Presents from father were the prime symbolic evidence of his exclusive duty as provider for his children. In the late Victorian period the traditional figure of Father Christmas would be transformed under American influence into the most compelling symbol of paternal largesse. […] Father Christmas mirrored earthly realities in more ways than one. ‘Absent’ for 363-4 days in the year, he was a poignant, if distorting reminder of the contradictions of everyday fatherhood. (83)

The ideal middle-class working father is an absent, but generous, gift-bearing father. Collins’s fictional father-figures predominantly populate the upper or upper middle-classes and are therefore not the “middling sort” that stand at the centre of Tosh’s analysis. In short, they belong to the strata of society in which work is at best optional. After having “grubbed up [a fortune] in trade” (48), Mr Gallilee has no need to work anymore. Ovid’s dedication to his profession is described as exemplary and exceptional: “With a private fortune, he has worked as few surgeons work who have their bread to get by their profession” (48).
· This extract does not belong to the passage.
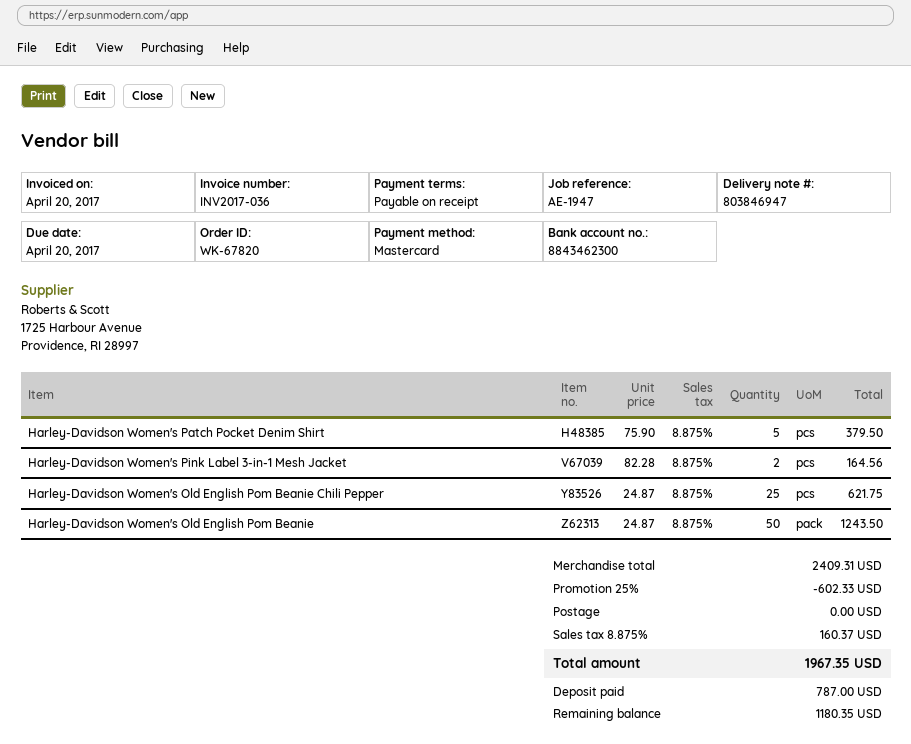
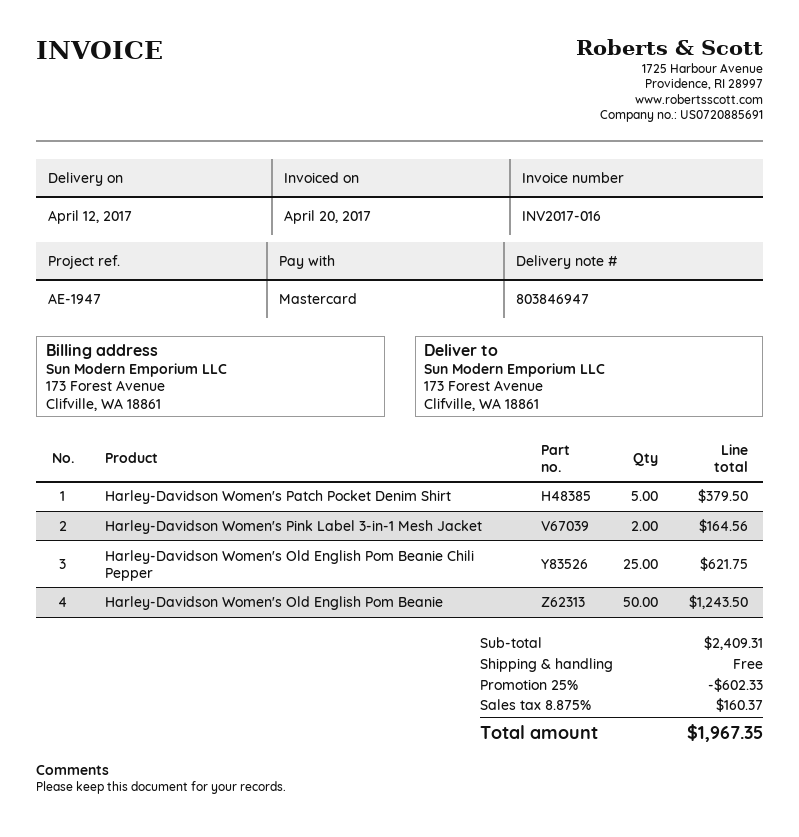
invoice number: INV2017-036 -> INV2017-016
Mr Gallilee’s only “occupation” on the other hand is his regular flight to his surrogate home, the cosy club. Yet he needs to rouse himself to assert his rights as a father and surrogate-father of the victimised niece. When his wife’s ruthless schemes to let Carmina die in order to secure her fortune is exposed, he reclaims his lawful authority as husband, father, and patriarch. As he consults the shy lawyer, Mr Mool, they attempt to regain a “manful” resolution that has so far been the prerogative of the wife:

‘Oh, my friend, my old friend, what can I do for my children?’ Amazed and distressed — utterly at a loss how to interfere to any good purpose — Mr Mool recovered his presence of mind, the moment Mr Gallilee appealed to him in his legal capacity. ‘Don’t distress yourself about your children,’ he said kindly. ‘Thank God, we stand on firm ground, there.’ ‘Do you mean it, Mool?’ ‘I mean it. Where your daughters are concerned, the authority is yours. Be firm, Gallilee! Be firm!’ (265)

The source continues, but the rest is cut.